(Data extracted from a collection)
────────────────
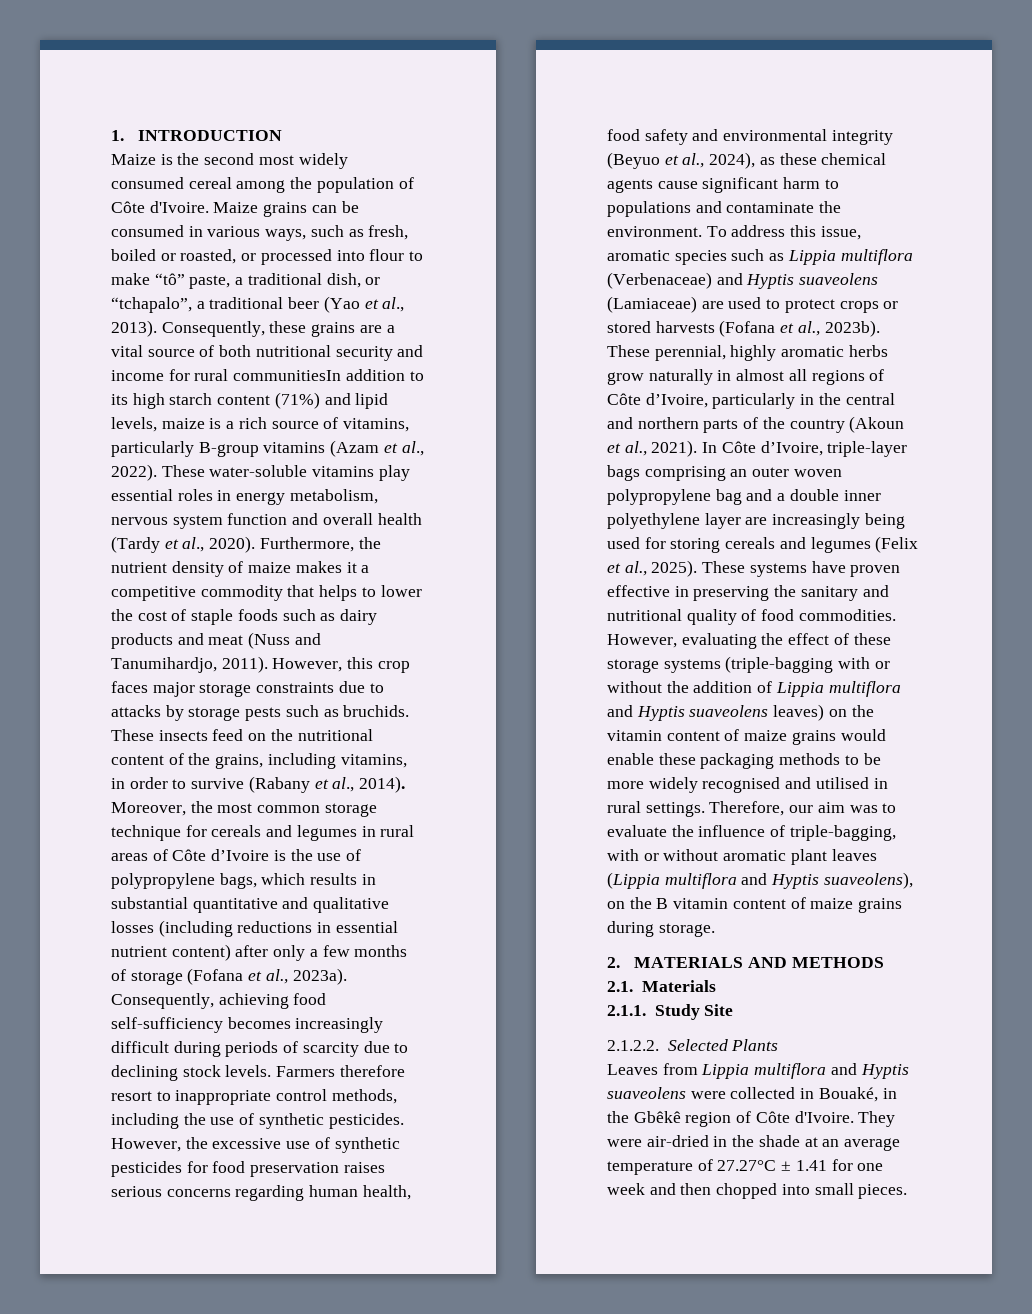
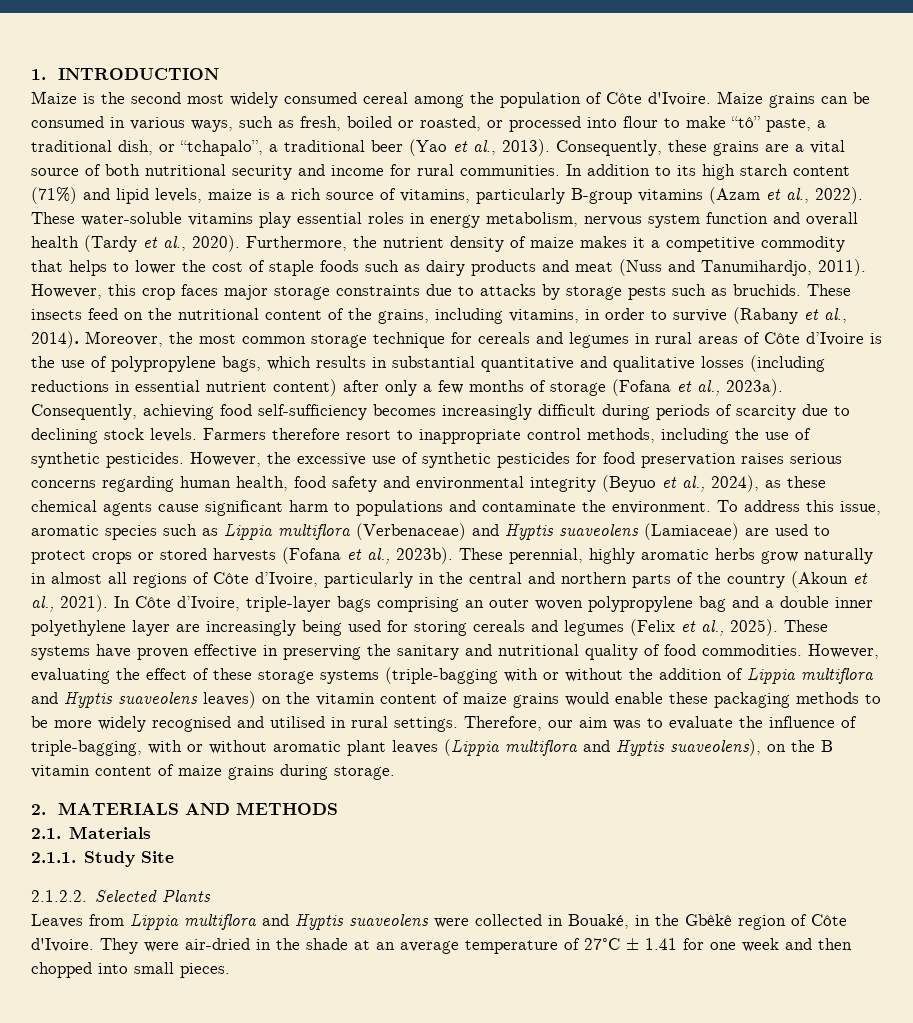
- Consequently, these grains are a vital source of both nutritional security and income for rural communitiesIn addition to its high starch content (71%) and lipid levels, maize is a rich source of vitamins, particularly B-group vitamins (Azam et al., 2022).
+ Consequently, these grains are a vital source of both nutritional security and income for rural communities. In addition to its high starch content (71%) and lipid levels, maize is a rich source of vitamins, particularly B-group vitamins (Azam et al., 2022).
- They were air-dried in the shade at an average temperature of 27.27°C ± 1.41 for one week and then chopped into small pieces.
+ They were air-dried in the shade at an average temperature of 27°C ± 1.41 for one week and then chopped into small pieces.

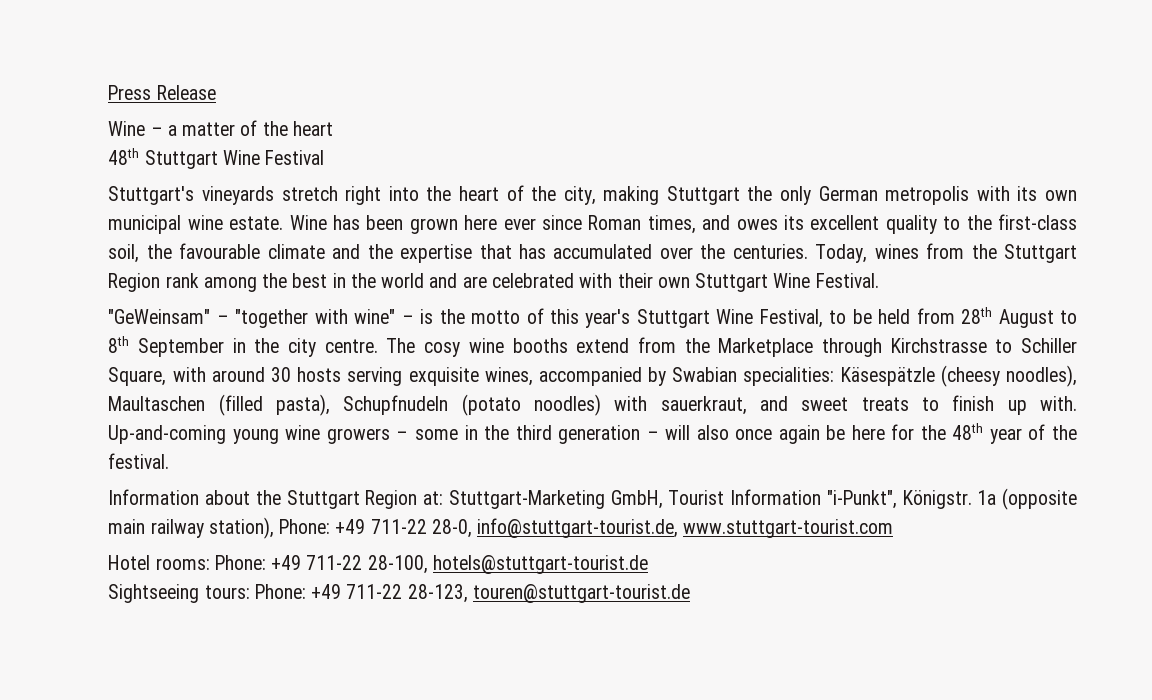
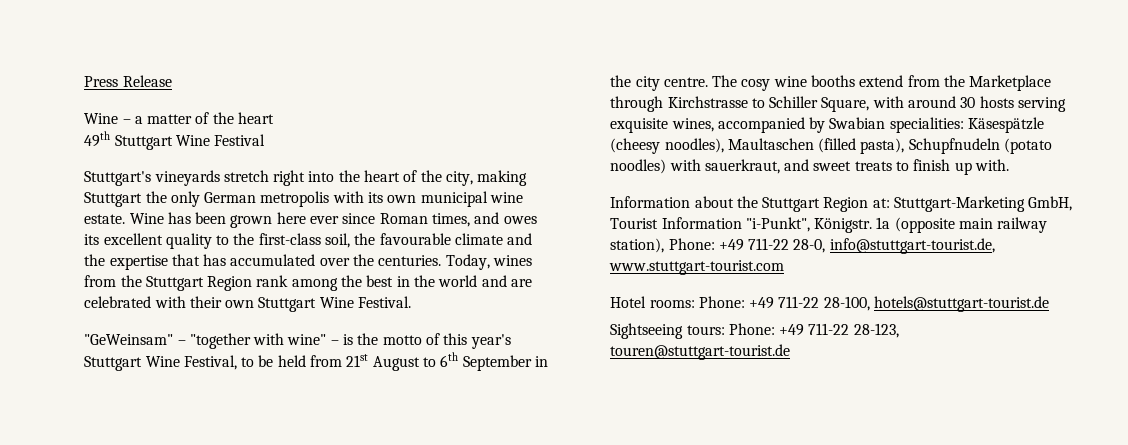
- 48th Stuttgart Wine Festival
+ 49th Stuttgart Wine Festival
- "GeWeinsam" – "together with wine" – is the motto of this year's Stuttgart Wine Festival, to be held from 28th August to 8th September in the city centre.
+ "GeWeinsam" – "together with wine" – is the motto of this year's Stuttgart Wine Festival, to be held from 21st August to 6th September in the city centre.
- Up-and-coming young wine growers – some in the third generation – will also once again be here for the 48th year of the festival.

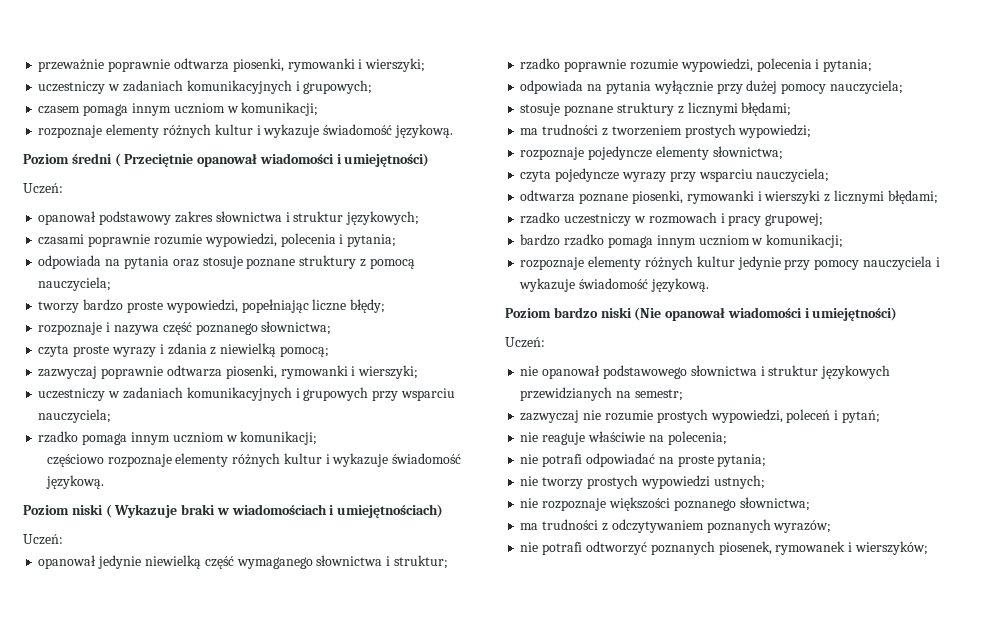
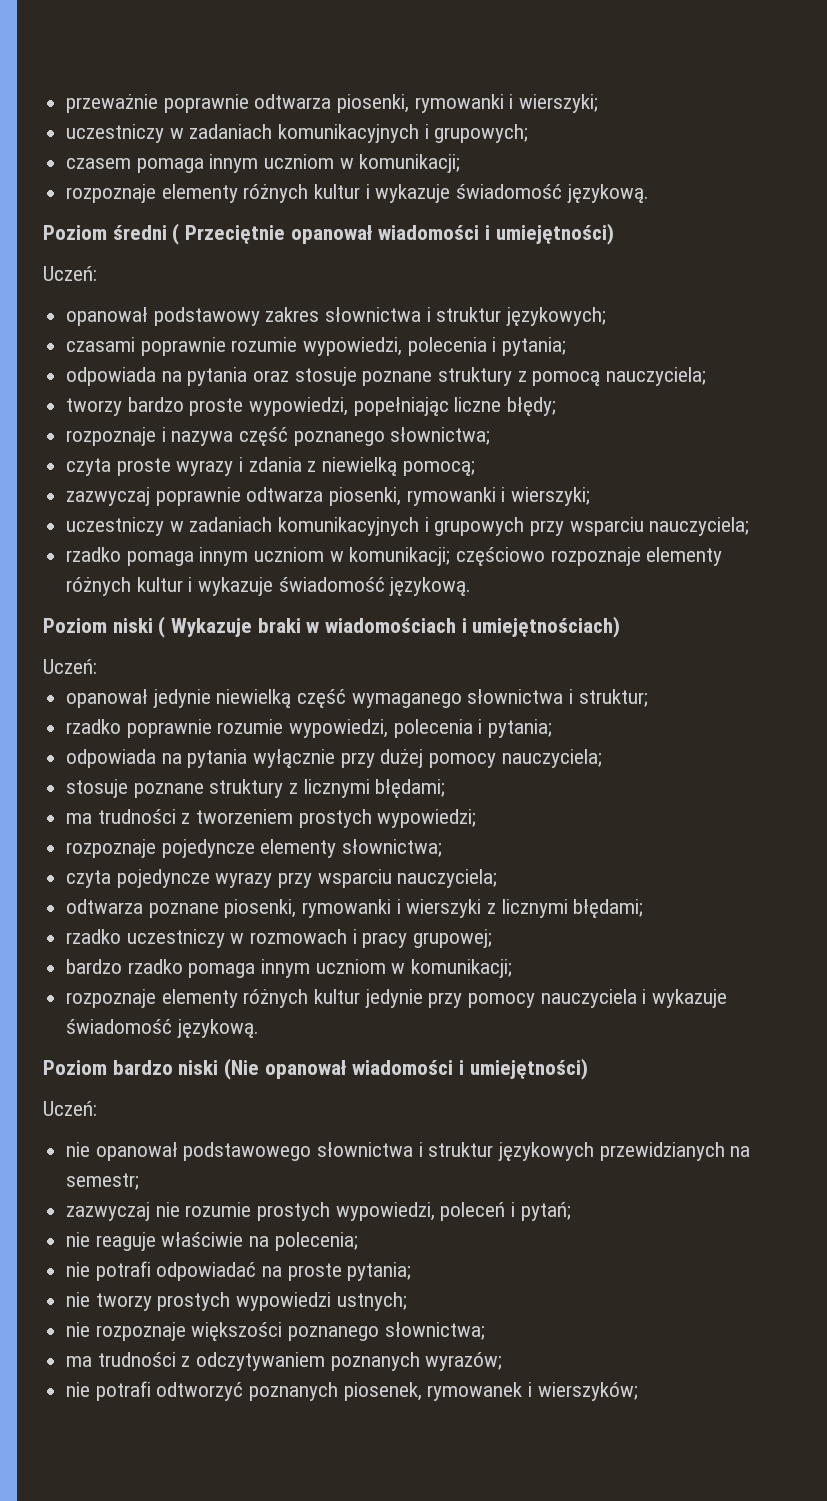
  uczestniczy w zadaniach komunikacyjnych i grupowych przy wsparciu nauczyciela;
- rzadko pomaga innym uczniom w komunikacji;
- częściowo rozpoznaje elementy różnych kultur i wykazuje świadomość językową.
+ rzadko pomaga innym uczniom w komunikacji; częściowo rozpoznaje elementy różnych kultur i wykazuje świadomość językową.

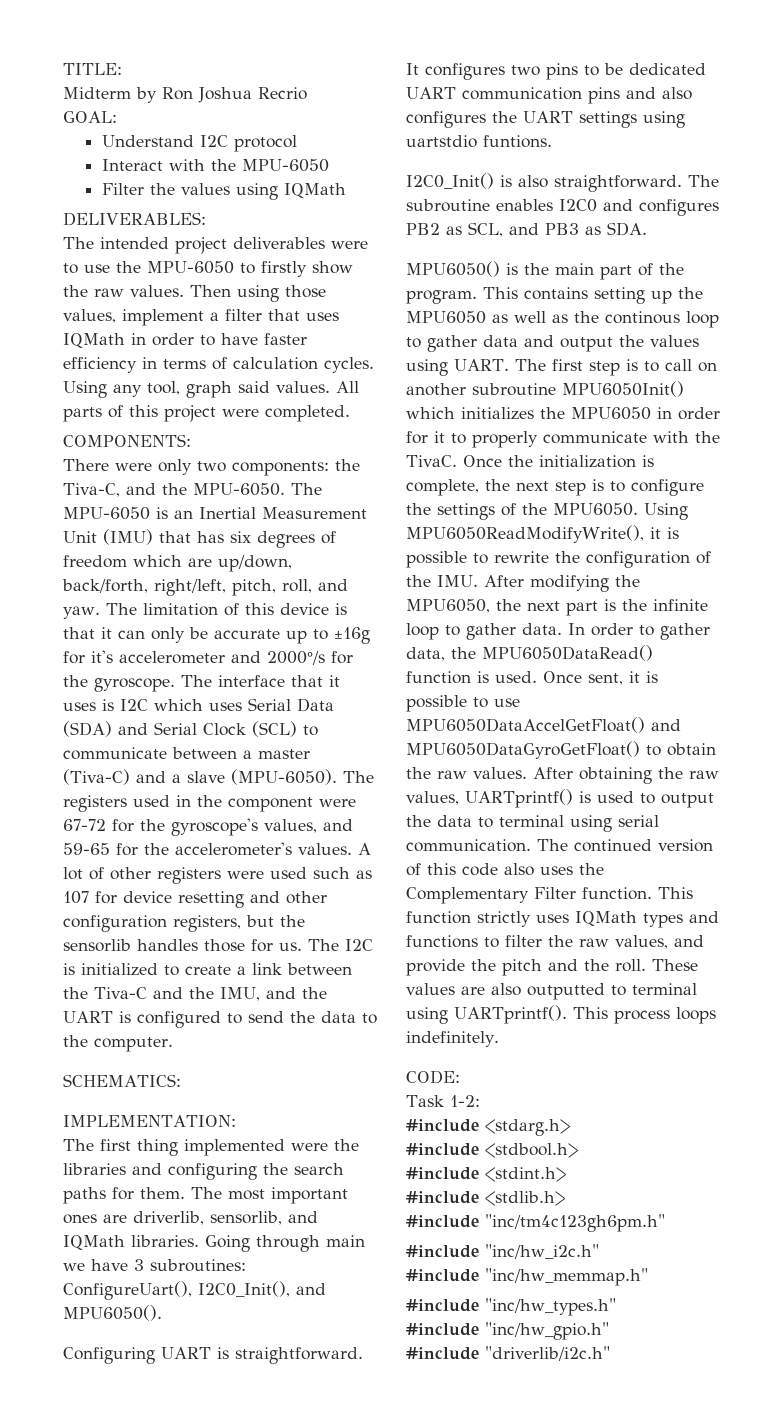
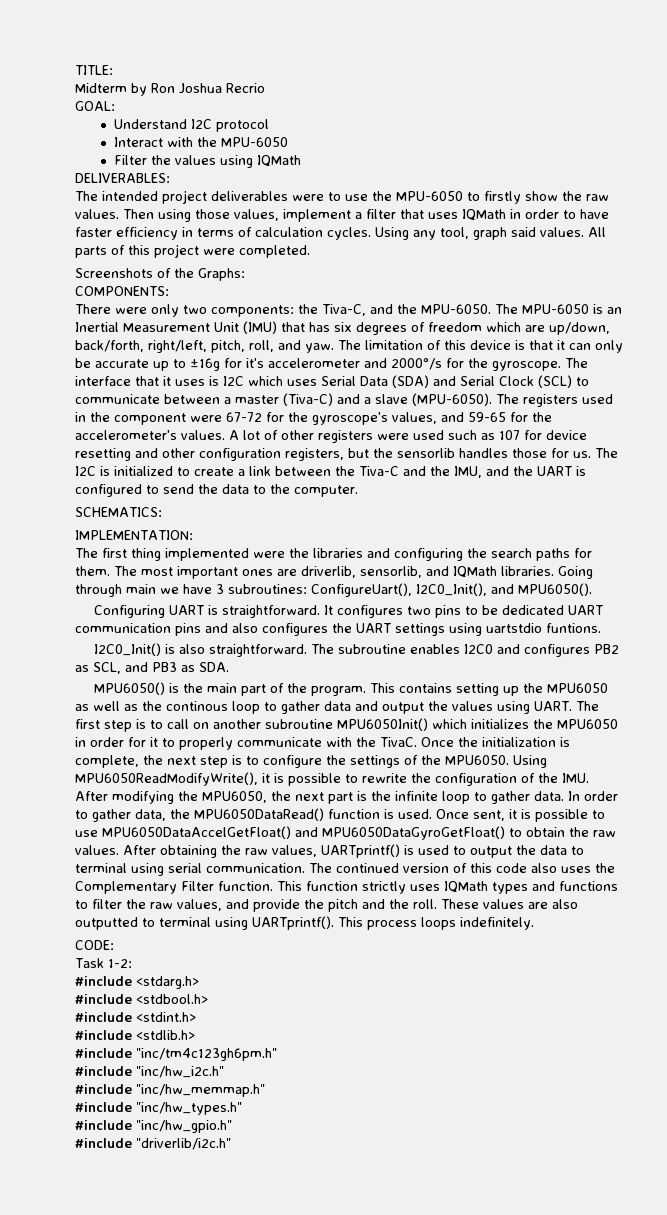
+ Screenshots of the Graphs:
────────────────
Task details:
What is the number of lines in the records that contain the word "levels"? Answer with the number and nothing else.

The answer:
2